[User interface change data]
┄┄┄┄┄┄┄┄┄┄┄┄┄┄┄┄┄┄┄┄

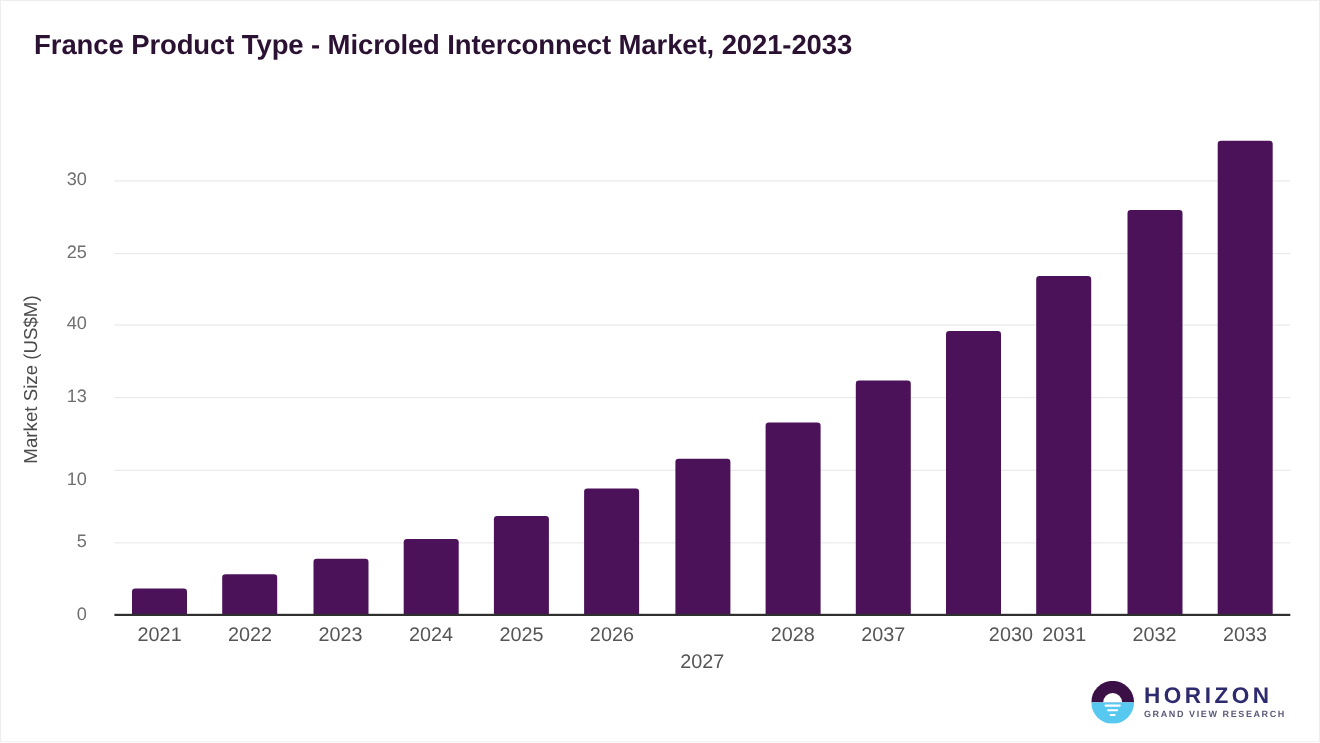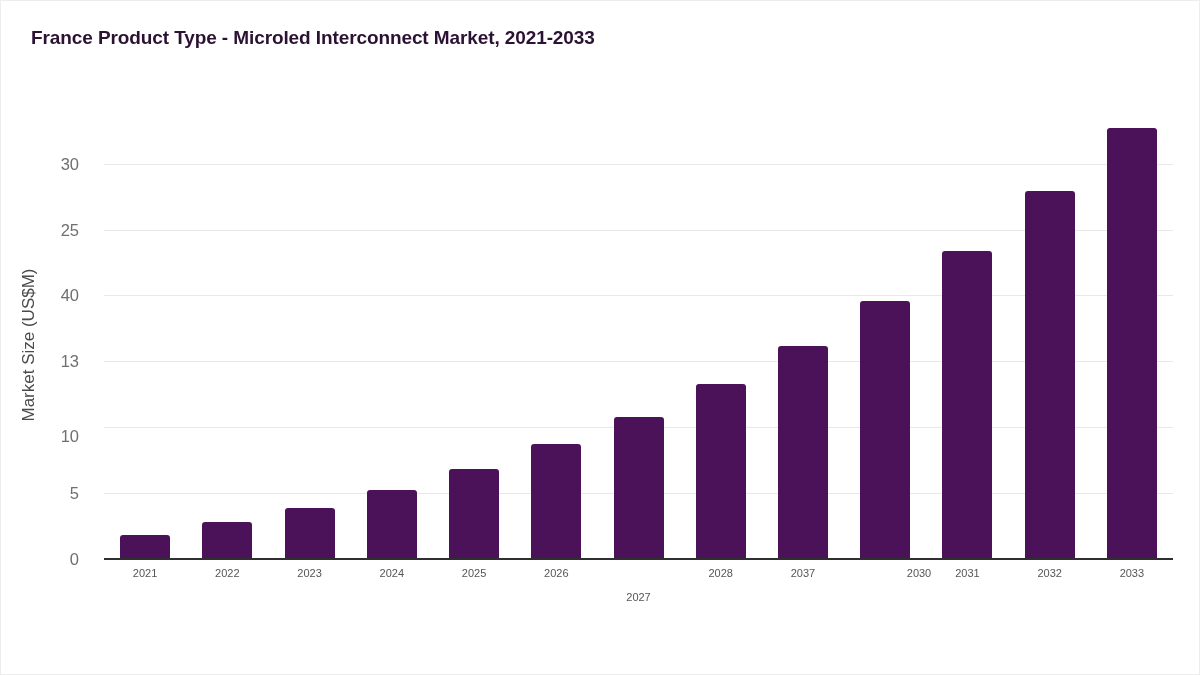--- a/index.html
+++ b/index.html
@@ -16,21 +16,21 @@
     height: 675px;
     background: #ffffff;
     box-sizing: border-box;
     border: 1px solid #ededed;
     overflow: hidden;
   }
   #chart-title {
     position: absolute;
     left: 30px;
     top: 26px;
-    font-size: 19px;
+    font-size: 25px;
     font-weight: bold;
     color: #2b1233;
     letter-spacing: -0.1px;
     white-space: nowrap;
   }
   
   #plot-area {
     position: absolute;
     left: 103px;
     top: 110px;
@@ -98,21 +98,21 @@
     position: absolute;
     left: 103px;
     top: 566px;
     width: 1069px;
     height: 30px;
   }
   .xtick-label {
     position: absolute;
     top: 0;
     transform: translateX(-50%);
-    font-size: 11px;
+    font-size: 18px;
     color: #555555;
     white-space: nowrap;
   }
   
   #source-url {
     position: absolute;
     left: 31px;
     top: 629px;
     font-size: 13.5px;
     color: #b9b9b9;
@@ -206,14 +206,35 @@
       <div class="xtick-label" style="left: 534.5px; margin-top: 24px;">2027</div>
       <div class="xtick-label" style="left: 616.731px;">2028</div>
       <div class="xtick-label" style="left: 698.962px;">2037</div>
       <div class="xtick-label" style="left: 815px; text-align: right;">2030</div>
       <div class="xtick-label" style="left: 863.423px;">2031</div>
       <div class="xtick-label" style="left: 945.654px;">2032</div>
       <div class="xtick-label" style="left: 1027.88px;">2033</div>
     </div>
 
 
+  <div id="brand-logo">
+    <svg id="logo-mark" viewBox="0 0 100 100">
+      <defs>
+        <clipPath id="circ">
+            <circle cx="50" cy="50" r="50"></circle>
+          </clipPath>
+      </defs>
+      <g clip-path="url(#circ)">
+        <rect x="0" y="0" width="100" height="50" fill="#3b1046"></rect>
+        <rect x="0" y="50" width="100" height="50" fill="#57c8f0"></rect>
+        <path d="M28 50 A22 22 0 0 1 72 50 Z" fill="#ffffff"></path>
+        <rect x="31" y="55" width="38" height="5" rx="2.5" fill="#ffffff"></rect>
+        <rect x="37" y="66" width="26" height="5" rx="2.5" fill="#ffffff"></rect>
+        <rect x="43" y="77" width="14" height="5" rx="2.5" fill="#ffffff"></rect>
+      </g>
+    </svg>
+    <div id="logo-text">
+      <div id="logo-wordmark">HORIZON</div>
+      <div id="logo-tagline">GRAND VIEW RESEARCH</div>
+    </div>
+  </div>
 
 </div>
 
 </body></html>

┄┄┄┄┄┄┄┄┄┄┄┄┄┄┄┄┄┄┄┄

• Exercise: Which lines in the records above contain the string "height"? Copy them.

• Result for this task:
     height: 675px;
     height: 30px;
+        <rect x="0" y="0" width="100" height="50" fill="#3b1046"></rect>
+        <rect x="0" y="50" width="100" height="50" fill="#57c8f0"></rect>
+        <rect x="31" y="55" width="38" height="5" rx="2.5" fill="#ffffff"></rect>
+        <rect x="37" y="66" width="26" height="5" rx="2.5" fill="#ffffff"></rect>
+        <rect x="43" y="77" width="14" height="5" rx="2.5" fill="#ffffff"></rect>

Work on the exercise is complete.